Without the pictures, repeat all of the data exactly as it appears below.

Records excerpted from a collection
++++++++++

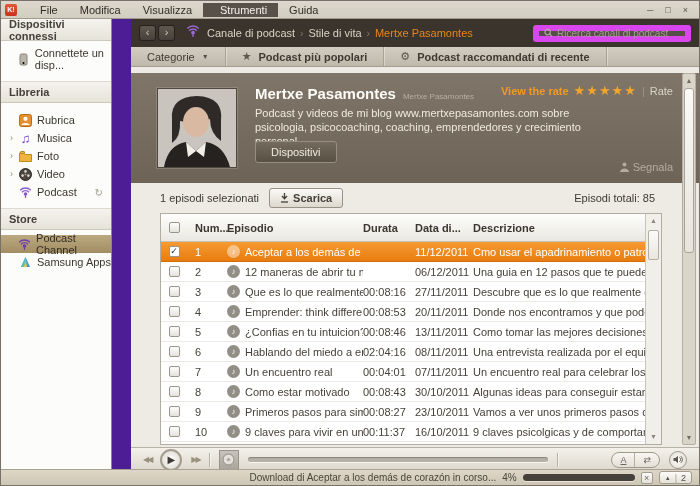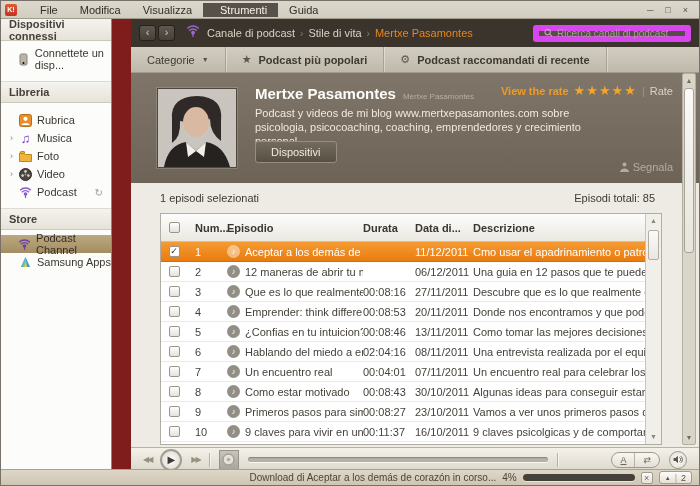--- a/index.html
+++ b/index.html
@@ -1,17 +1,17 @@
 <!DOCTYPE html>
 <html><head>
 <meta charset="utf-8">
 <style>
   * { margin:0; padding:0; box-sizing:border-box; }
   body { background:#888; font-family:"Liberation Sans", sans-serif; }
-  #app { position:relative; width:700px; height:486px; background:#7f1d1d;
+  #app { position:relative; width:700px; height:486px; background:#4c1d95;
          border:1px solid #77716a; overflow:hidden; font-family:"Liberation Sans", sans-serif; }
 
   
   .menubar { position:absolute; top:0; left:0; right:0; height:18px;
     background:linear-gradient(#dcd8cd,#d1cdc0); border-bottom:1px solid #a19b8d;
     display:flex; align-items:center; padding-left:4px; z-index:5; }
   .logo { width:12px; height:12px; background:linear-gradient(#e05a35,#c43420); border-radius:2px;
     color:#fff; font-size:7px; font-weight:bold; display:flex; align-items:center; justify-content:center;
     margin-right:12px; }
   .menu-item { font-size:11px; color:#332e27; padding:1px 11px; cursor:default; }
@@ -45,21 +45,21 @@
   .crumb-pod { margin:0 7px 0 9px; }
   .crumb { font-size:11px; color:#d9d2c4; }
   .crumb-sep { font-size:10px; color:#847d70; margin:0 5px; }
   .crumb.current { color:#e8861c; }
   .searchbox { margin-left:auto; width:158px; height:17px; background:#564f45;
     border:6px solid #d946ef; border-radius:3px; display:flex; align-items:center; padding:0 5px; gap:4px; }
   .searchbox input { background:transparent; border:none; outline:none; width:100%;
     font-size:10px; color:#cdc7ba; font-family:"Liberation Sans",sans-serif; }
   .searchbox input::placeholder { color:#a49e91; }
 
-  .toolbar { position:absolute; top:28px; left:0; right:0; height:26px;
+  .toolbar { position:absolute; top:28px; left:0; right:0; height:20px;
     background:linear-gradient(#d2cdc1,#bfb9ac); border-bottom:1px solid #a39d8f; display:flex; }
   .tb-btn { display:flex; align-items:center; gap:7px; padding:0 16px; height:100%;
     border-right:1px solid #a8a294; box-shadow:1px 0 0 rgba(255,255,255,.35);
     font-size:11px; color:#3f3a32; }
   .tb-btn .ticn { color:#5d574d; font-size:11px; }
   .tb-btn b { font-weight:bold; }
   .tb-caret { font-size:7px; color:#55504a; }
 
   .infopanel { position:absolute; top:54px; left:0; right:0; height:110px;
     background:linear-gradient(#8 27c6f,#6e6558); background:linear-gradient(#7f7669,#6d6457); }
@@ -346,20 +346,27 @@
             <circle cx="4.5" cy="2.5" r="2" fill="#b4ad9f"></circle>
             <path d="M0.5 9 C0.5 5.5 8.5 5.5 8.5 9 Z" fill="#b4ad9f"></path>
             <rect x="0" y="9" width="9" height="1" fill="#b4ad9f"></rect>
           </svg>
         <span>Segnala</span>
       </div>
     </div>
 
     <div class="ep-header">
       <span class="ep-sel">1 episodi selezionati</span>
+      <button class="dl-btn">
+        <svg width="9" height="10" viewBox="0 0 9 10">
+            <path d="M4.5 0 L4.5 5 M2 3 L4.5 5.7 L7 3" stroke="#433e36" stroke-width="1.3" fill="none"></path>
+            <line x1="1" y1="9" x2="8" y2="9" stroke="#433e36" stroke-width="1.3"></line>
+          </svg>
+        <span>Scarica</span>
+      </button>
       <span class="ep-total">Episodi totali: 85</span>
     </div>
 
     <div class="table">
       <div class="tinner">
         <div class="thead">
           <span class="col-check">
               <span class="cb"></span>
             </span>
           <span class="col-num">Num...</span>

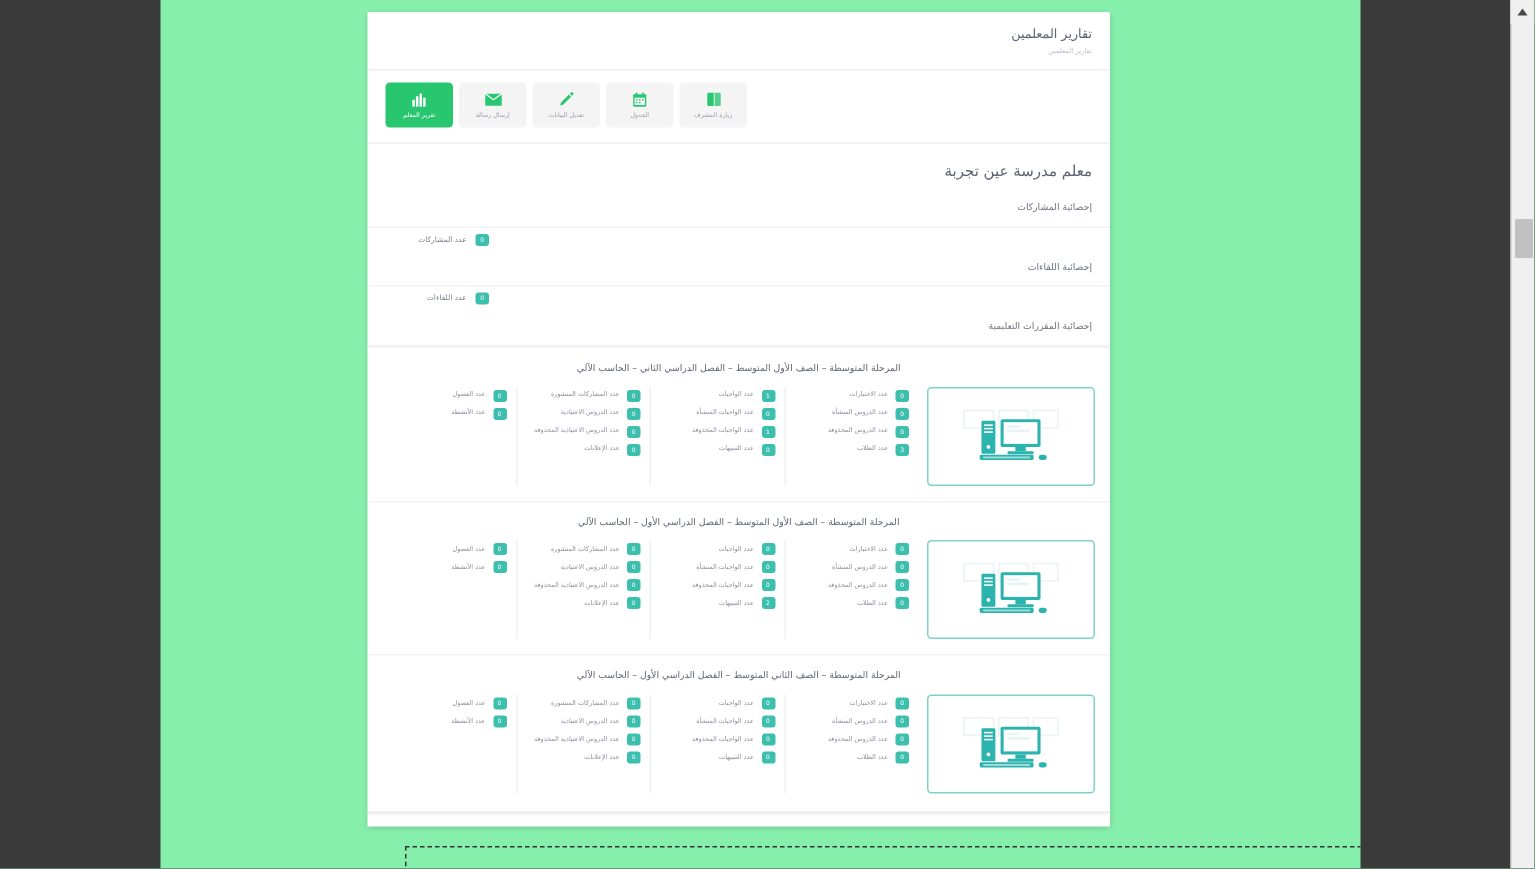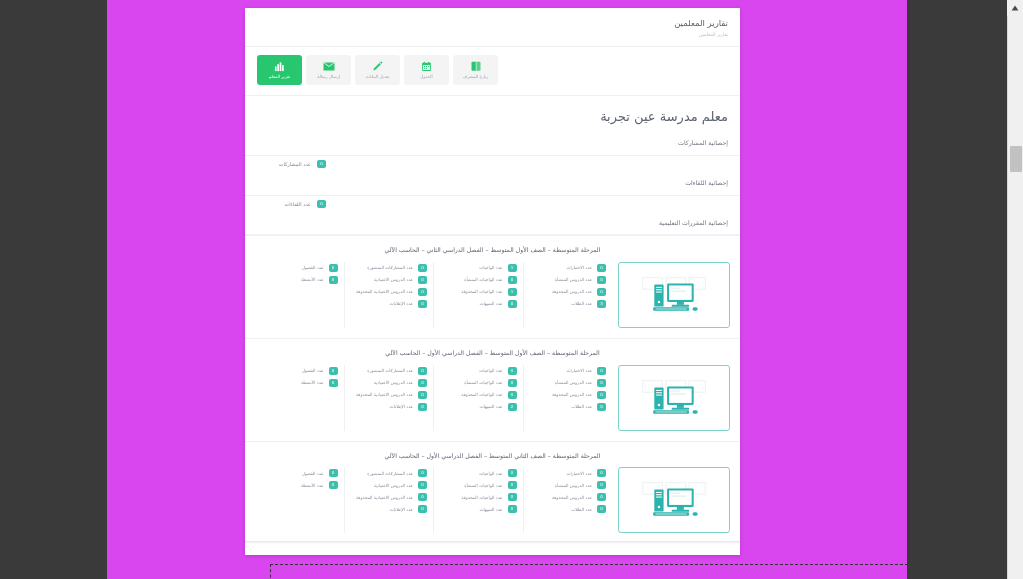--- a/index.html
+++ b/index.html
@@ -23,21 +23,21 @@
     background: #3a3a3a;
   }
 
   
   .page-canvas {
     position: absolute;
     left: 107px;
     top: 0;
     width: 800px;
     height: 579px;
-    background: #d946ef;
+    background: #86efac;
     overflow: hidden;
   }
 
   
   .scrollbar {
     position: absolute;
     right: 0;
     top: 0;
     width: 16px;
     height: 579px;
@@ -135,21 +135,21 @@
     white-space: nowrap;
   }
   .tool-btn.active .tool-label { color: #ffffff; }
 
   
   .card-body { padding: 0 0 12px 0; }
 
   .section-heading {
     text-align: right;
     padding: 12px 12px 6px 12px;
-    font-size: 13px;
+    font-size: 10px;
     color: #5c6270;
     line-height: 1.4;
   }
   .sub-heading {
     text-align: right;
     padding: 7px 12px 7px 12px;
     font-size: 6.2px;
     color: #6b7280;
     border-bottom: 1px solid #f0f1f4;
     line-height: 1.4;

++++++++++

■ Written solution ■
--- a/index.html
+++ b/index.html
@@ -1,17 +1,17 @@
 <!DOCTYPE html>
 <html><head>
 <meta charset="utf-8">
 <style>
   * { margin:0; padding:0; box-sizing:border-box; }
   body { background:#888; font-family:"Liberation Sans", sans-serif; }
-  #app { position:relative; width:700px; height:486px; background:#7f1d1d;
+  #app { position:relative; width:700px; height:486px; background:#4c1d95;
          border:1px solid #77716a; overflow:hidden; font-family:"Liberation Sans", sans-serif; }
 
   
   .menubar { position:absolute; top:0; left:0; right:0; height:18px;
     background:linear-gradient(#dcd8cd,#d1cdc0); border-bottom:1px solid #a19b8d;
     display:flex; align-items:center; padding-left:4px; z-index:5; }
   .logo { width:12px; height:12px; background:linear-gradient(#e05a35,#c43420); border-radius:2px;
     color:#fff; font-size:7px; font-weight:bold; display:flex; align-items:center; justify-content:center;
     margin-right:12px; }
   .menu-item { font-size:11px; color:#332e27; padding:1px 11px; cursor:default; }
@@ -45,21 +45,21 @@
   .crumb-pod { margin:0 7px 0 9px; }
   .crumb { font-size:11px; color:#d9d2c4; }
   .crumb-sep { font-size:10px; color:#847d70; margin:0 5px; }
   .crumb.current { color:#e8861c; }
   .searchbox { margin-left:auto; width:158px; height:17px; background:#564f45;
     border:6px solid #d946ef; border-radius:3px; display:flex; align-items:center; padding:0 5px; gap:4px; }
   .searchbox input { background:transparent; border:none; outline:none; width:100%;
     font-size:10px; color:#cdc7ba; font-family:"Liberation Sans",sans-serif; }
   .searchbox input::placeholder { color:#a49e91; }
 
-  .toolbar { position:absolute; top:28px; left:0; right:0; height:26px;
+  .toolbar { position:absolute; top:28px; left:0; right:0; height:20px;
     background:linear-gradient(#d2cdc1,#bfb9ac); border-bottom:1px solid #a39d8f; display:flex; }
   .tb-btn { display:flex; align-items:center; gap:7px; padding:0 16px; height:100%;
     border-right:1px solid #a8a294; box-shadow:1px 0 0 rgba(255,255,255,.35);
     font-size:11px; color:#3f3a32; }
   .tb-btn .ticn { color:#5d574d; font-size:11px; }
   .tb-btn b { font-weight:bold; }
   .tb-caret { font-size:7px; color:#55504a; }
 
   .infopanel { position:absolute; top:54px; left:0; right:0; height:110px;
     background:linear-gradient(#8 27c6f,#6e6558); background:linear-gradient(#7f7669,#6d6457); }
@@ -346,20 +346,27 @@
             <circle cx="4.5" cy="2.5" r="2" fill="#b4ad9f"></circle>
             <path d="M0.5 9 C0.5 5.5 8.5 5.5 8.5 9 Z" fill="#b4ad9f"></path>
             <rect x="0" y="9" width="9" height="1" fill="#b4ad9f"></rect>
           </svg>
         <span>Segnala</span>
       </div>
     </div>
 
     <div class="ep-header">
       <span class="ep-sel">1 episodi selezionati</span>
+      <button class="dl-btn">
+        <svg width="9" height="10" viewBox="0 0 9 10">
+            <path d="M4.5 0 L4.5 5 M2 3 L4.5 5.7 L7 3" stroke="#433e36" stroke-width="1.3" fill="none"></path>
+            <line x1="1" y1="9" x2="8" y2="9" stroke="#433e36" stroke-width="1.3"></line>
+          </svg>
+        <span>Scarica</span>
+      </button>
       <span class="ep-total">Episodi totali: 85</span>
     </div>
 
     <div class="table">
       <div class="tinner">
         <div class="thead">
           <span class="col-check">
               <span class="cb"></span>
             </span>
           <span class="col-num">Num...</span>

--- a/index.html
+++ b/index.html
@@ -23,21 +23,21 @@
     background: #3a3a3a;
   }
 
   
   .page-canvas {
     position: absolute;
     left: 107px;
     top: 0;
     width: 800px;
     height: 579px;
-    background: #d946ef;
+    background: #86efac;
     overflow: hidden;
   }
 
   
   .scrollbar {
     position: absolute;
     right: 0;
     top: 0;
     width: 16px;
     height: 579px;
@@ -135,21 +135,21 @@
     white-space: nowrap;
   }
   .tool-btn.active .tool-label { color: #ffffff; }
 
   
   .card-body { padding: 0 0 12px 0; }
 
   .section-heading {
     text-align: right;
     padding: 12px 12px 6px 12px;
-    font-size: 13px;
+    font-size: 10px;
     color: #5c6270;
     line-height: 1.4;
   }
   .sub-heading {
     text-align: right;
     padding: 7px 12px 7px 12px;
     font-size: 6.2px;
     color: #6b7280;
     border-bottom: 1px solid #f0f1f4;
     line-height: 1.4;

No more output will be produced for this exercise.